* Exercise goal: Tell me how many lines of the entries below include the string "span", and give only the number.

Web page revision data:
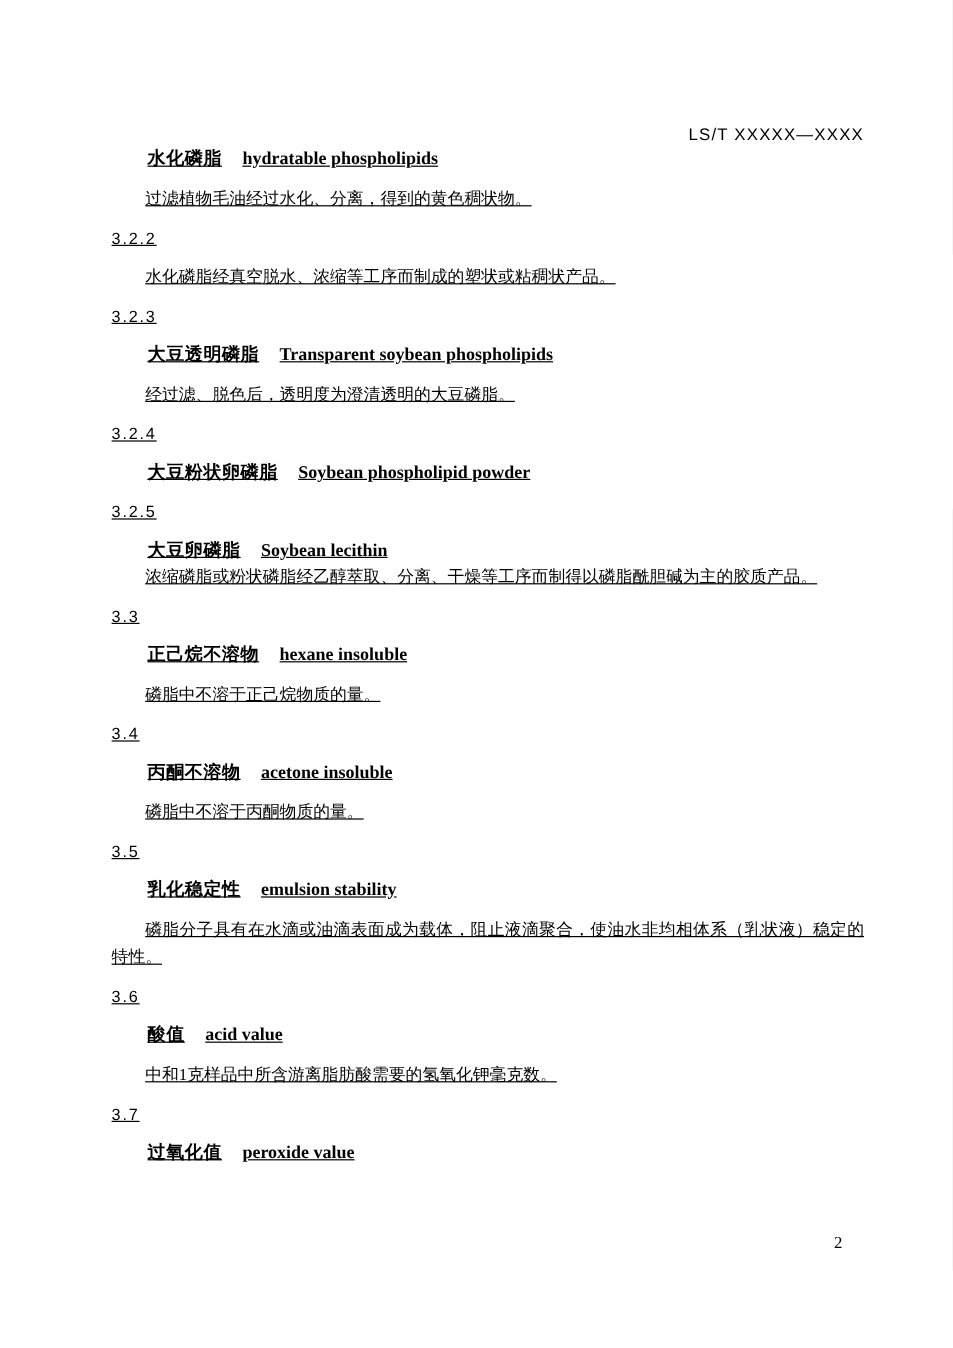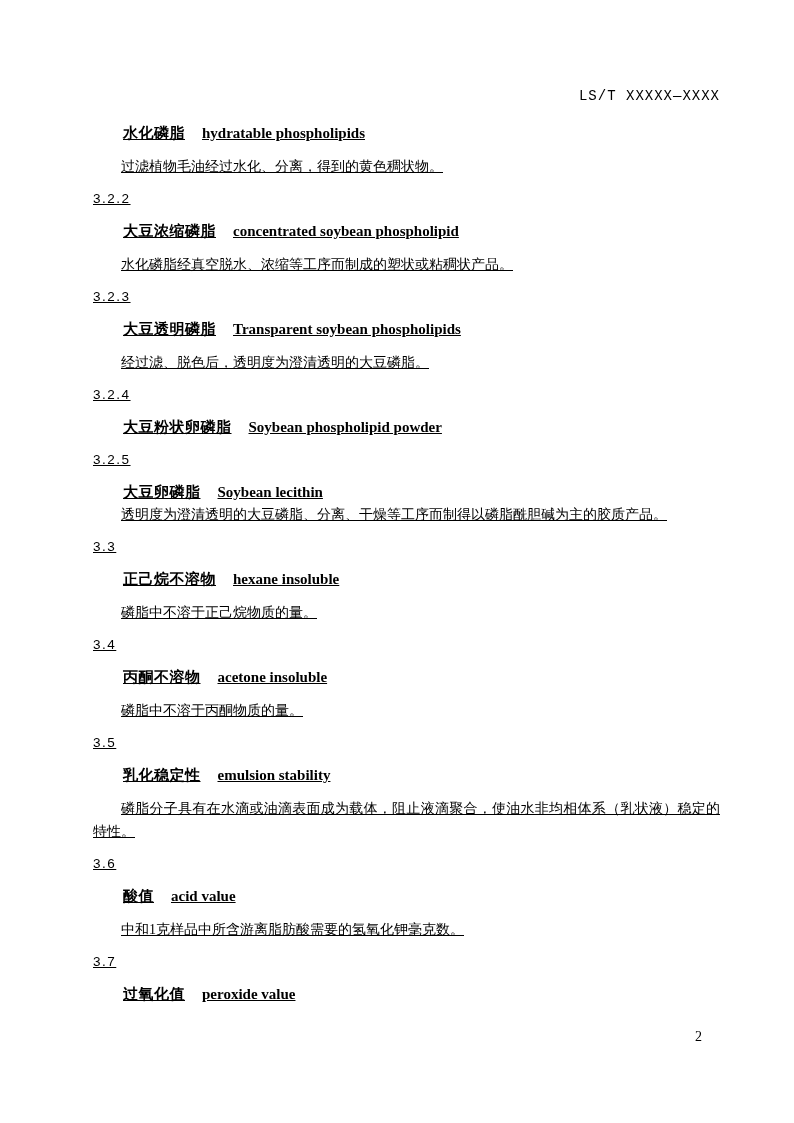--- a/index.html
+++ b/index.html
@@ -15,9 +15,9 @@
   }
   .header {
     position: absolute;
-    top: 88px;
+    top: 104px;
     right: 74px;
-    font-family: Liberation Mono, monospace;
+    font-family: Liberation Sans, sans-serif;
     font-size: 14px;
     letter-spacing: 1px;
     white-space: nowrap;

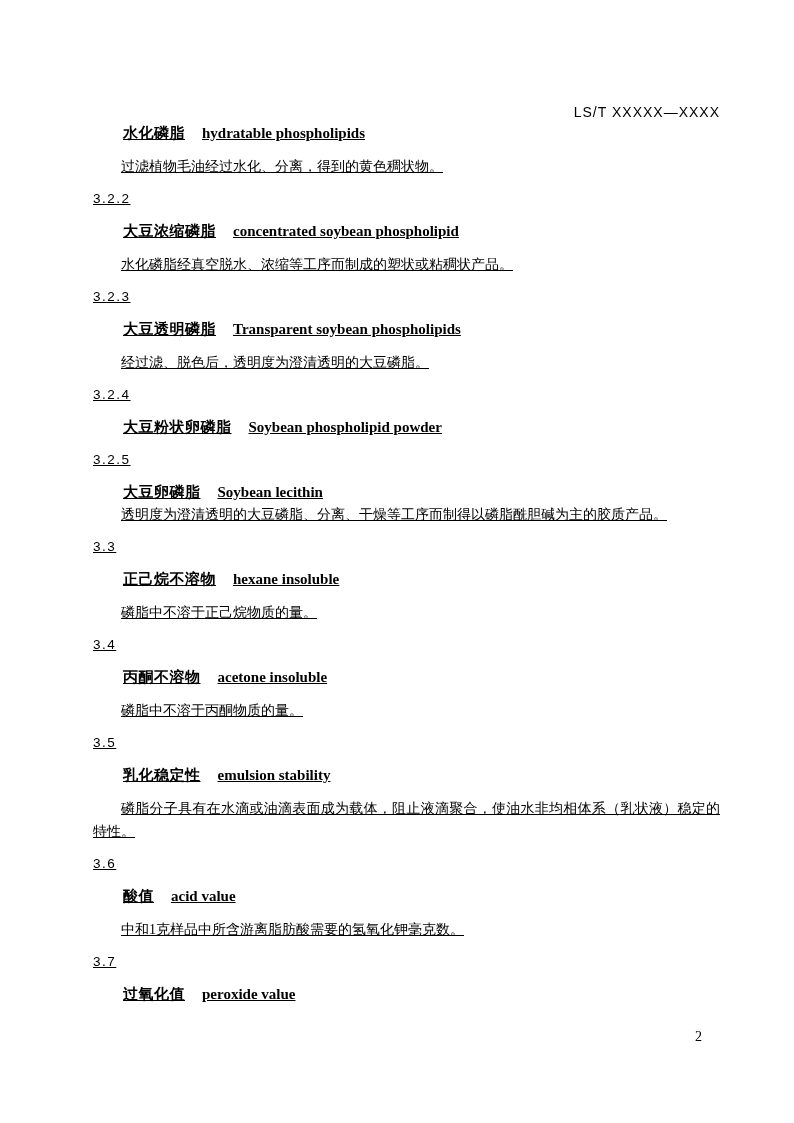--- a/index.html
+++ b/index.html
@@ -86,7 +86,6 @@
 
     <div class="section">
       <p class="sec-num">3.2.2</p>
-      <p class="term"><span class="cn">大豆浓缩磷脂</span><span class="en">concentrated soybean phospholipid</span></p>
       <p class="def">水化磷脂经真空脱水、浓缩等工序而制成的塑状或粘稠状产品。</p>
     </div>
 

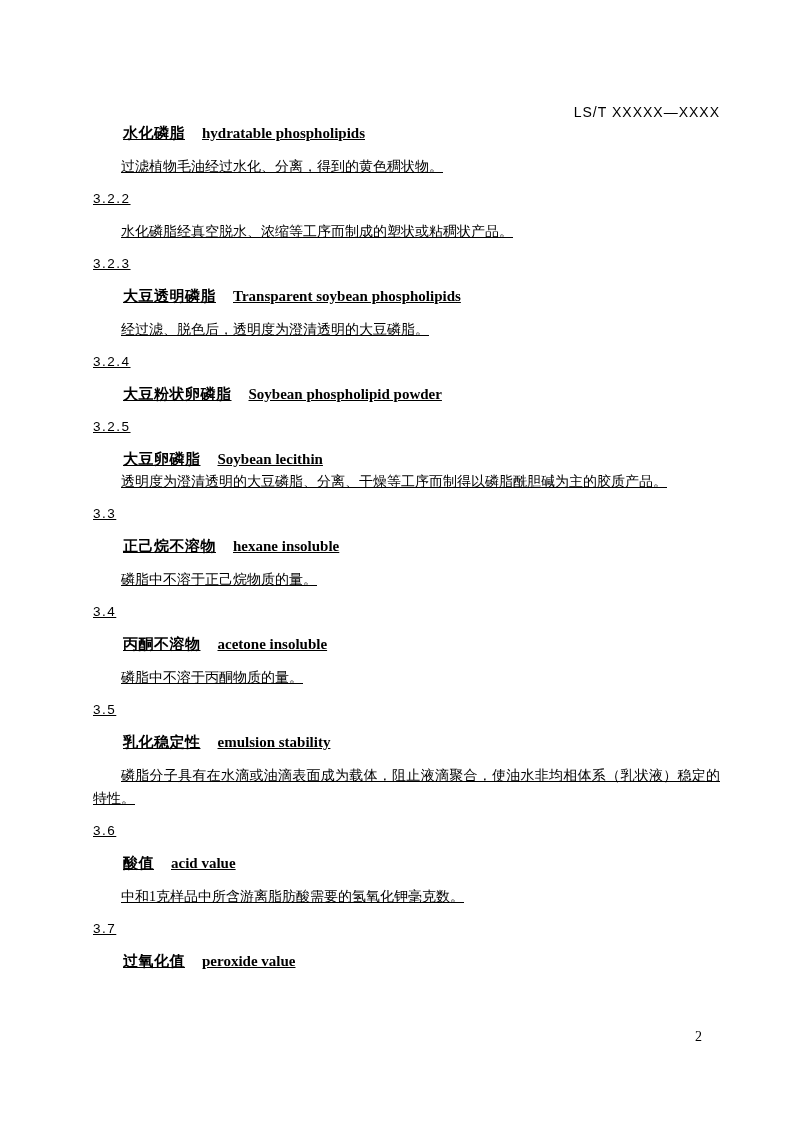--- a/index.html
+++ b/index.html
@@ -103,7 +103,7 @@
     <div class="section">
       <p class="sec-num">3.2.5</p>
       <p class="term tight"><span class="cn">大豆卵磷脂</span><span class="en">Soybean lecithin</span></p>
-      <p class="def">透明度为澄清透明的大豆磷脂、分离、干燥等工序而制得以磷脂酰胆碱为主的胶质产品。</p>
+      <p class="def">浓缩磷脂或粉状磷脂经乙醇萃取、分离、干燥等工序而制得以磷脂酰胆碱为主的胶质产品。</p>
     </div>
 
     <div class="section">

* Solution for this task: 2